§ **TASK INSTRUCTIONS**:
Reproduce the complete set of records, exactly as they appear.

§ **EXERCISE INPUT**:
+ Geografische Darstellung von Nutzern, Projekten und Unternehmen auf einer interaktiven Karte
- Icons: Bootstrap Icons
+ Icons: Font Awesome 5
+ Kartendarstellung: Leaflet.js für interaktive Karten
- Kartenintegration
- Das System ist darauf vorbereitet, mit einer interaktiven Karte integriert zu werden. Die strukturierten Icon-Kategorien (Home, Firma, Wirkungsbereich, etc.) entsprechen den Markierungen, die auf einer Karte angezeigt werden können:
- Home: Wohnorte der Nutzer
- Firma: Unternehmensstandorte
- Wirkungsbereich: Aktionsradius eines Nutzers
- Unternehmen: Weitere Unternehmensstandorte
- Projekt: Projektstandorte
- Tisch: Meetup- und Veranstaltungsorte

§ **SOLUTION FOR THIS TASK**:
+ Geografische Darstellung von Nutzern, Projekten und Unternehmen auf einer interaktiven Karte
- Icons: Bootstrap Icons
+ Icons: Font Awesome 5
+ Kartendarstellung: Leaflet.js für interaktive Karten
- Kartenintegration
- Das System ist darauf vorbereitet, mit einer interaktiven Karte integriert zu werden. Die strukturierten Icon-Kategorien (Home, Firma, Wirkungsbereich, etc.) entsprechen den Markierungen, die auf einer Karte angezeigt werden können:
- Home: Wohnorte der Nutzer
- Firma: Unternehmensstandorte
- Wirkungsbereich: Aktionsradius eines Nutzers
- Unternehmen: Weitere Unternehmensstandorte
- Projekt: Projektstandorte
- Tisch: Meetup- und Veranstaltungsorte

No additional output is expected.